The grizzly bear is a light that can help show us the way. Andy Russell, one of the last real mountain men and a pre-eminent Canadian writer, filmmaker and conservationist, knew well what the grizzly bear could teach us. In Grizzly Country, his 1967 treatise on the grizzly bear, he wrote: “Man, through most of his recent evolution from primitive to present-day civilization, has chosen to fight the wilderness blindly, attempting to break nature to his needs, at war with it and sometimes mercilessly destroying the very things he needs the most. The grizzly can show us something of what it means to live in harmony with nature.”
And so, the history of the Great Plains grizzly bear begins with the land and ends, if it needs to end at all, with people. This exploration of the history and future of the Great Plains grizzly is an attempt to examine our evolution, as Russell puts it, “from primitive to present-day civilization,” and to find a way, if there is one, to co-exist with an animal that will push us, if it is to survive, to the very limits of our tolerance, compassion and rationality.

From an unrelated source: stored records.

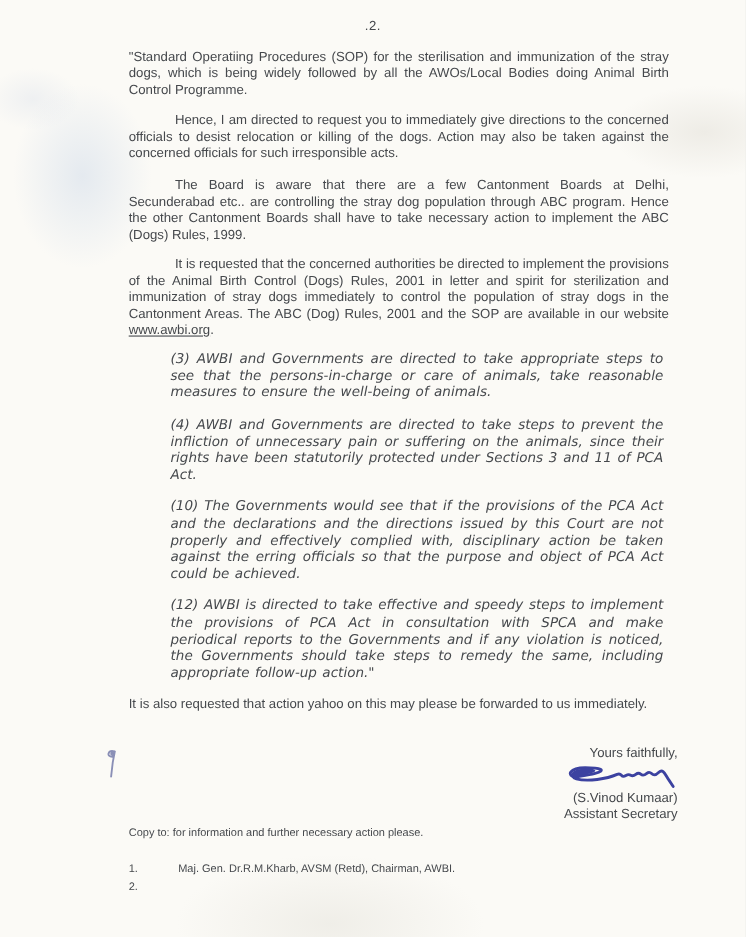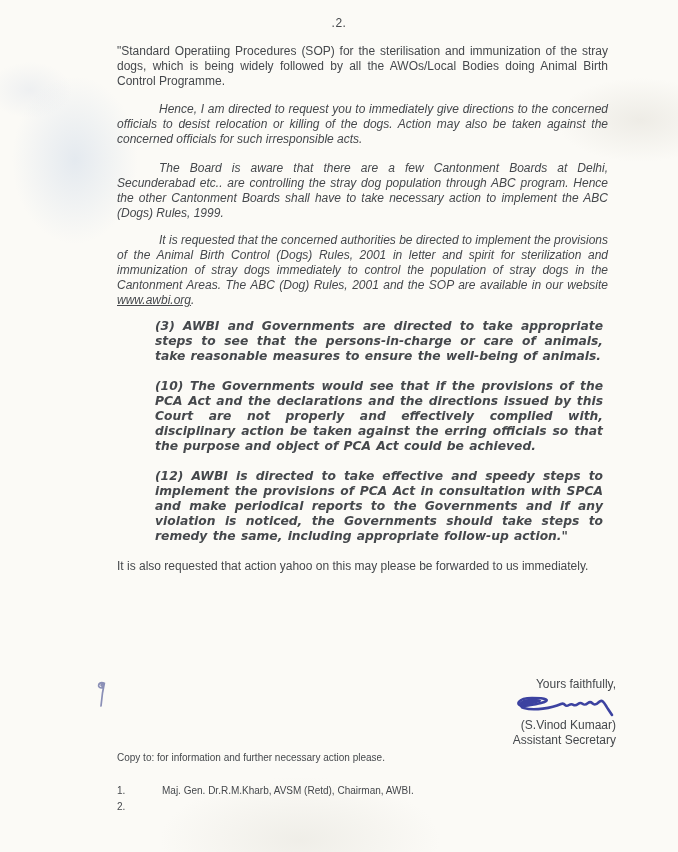"Hence, I am directed to" .i42 { font-style: italic -> none }
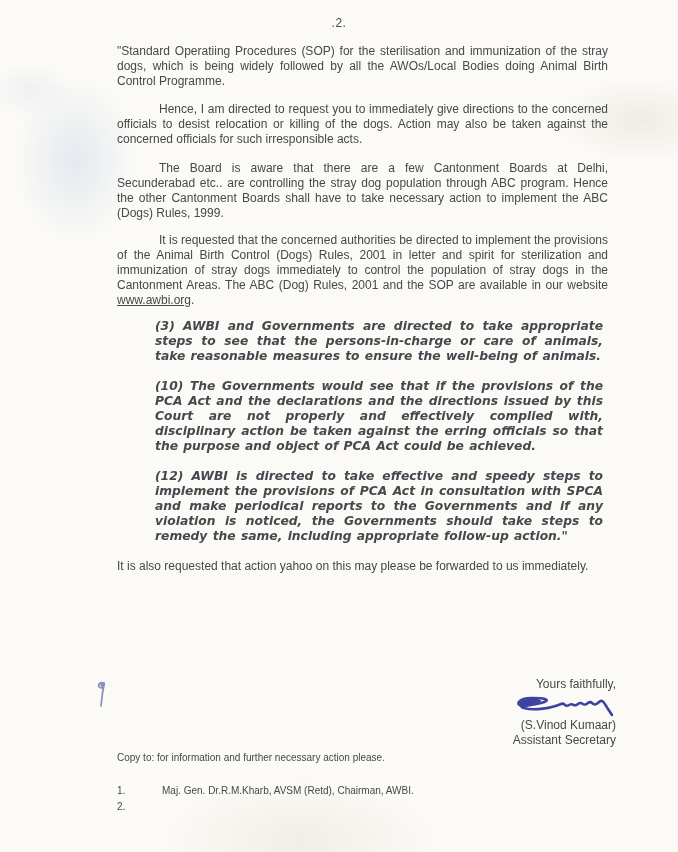"(3) AWBI and Governments are" .quote { font-weight: bold -> none }
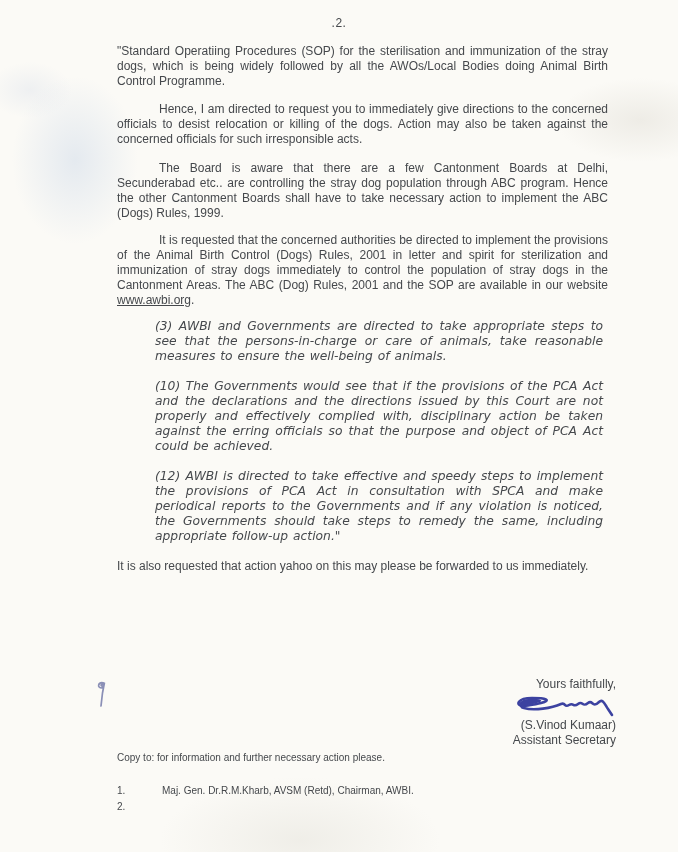"(4) AWBI and Governments are" p.quote { html: none -> <p>(4) AWBI and Governments are directed to take steps to prevent the infliction of unnecessary pain or suffering on the animals, since their rights have been statutorily protected under Sections 3 and 11 of PCA Act.</p> }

This is an important and timely undertaking, for it is not the grizzly bear itself, or what we know of it, but the evolution of our understanding about ourselves and the implications of our collective behavior that will “show us something of what it means to live in harmony” with both the grizzly bear and the natural world for which it is such a powerful symbol. If we cannot find a way to allow grizzly bears to persist on the Great Plains of which it was once lord, it is difficult to conceive of our ability to make peace with a planet that is being radically transformed beneath the collective weight of 6 billion people and the deforestation, habitat alteration and climate change we have wrought.
But if we can find a way to co-exist with these grizzlies, it will be an indication that we are capable of, as Barry Lopez has written, “behaving respectfully toward all that the land contains,” making it “possible to imagine a stifling ignorance falling away from us.” If we can manage that, the land will respond with a generosity we have not seen in North America for 500 years, and our dreams will soar, like hawks, high above the mountains and well beyond the greatness of the Plains.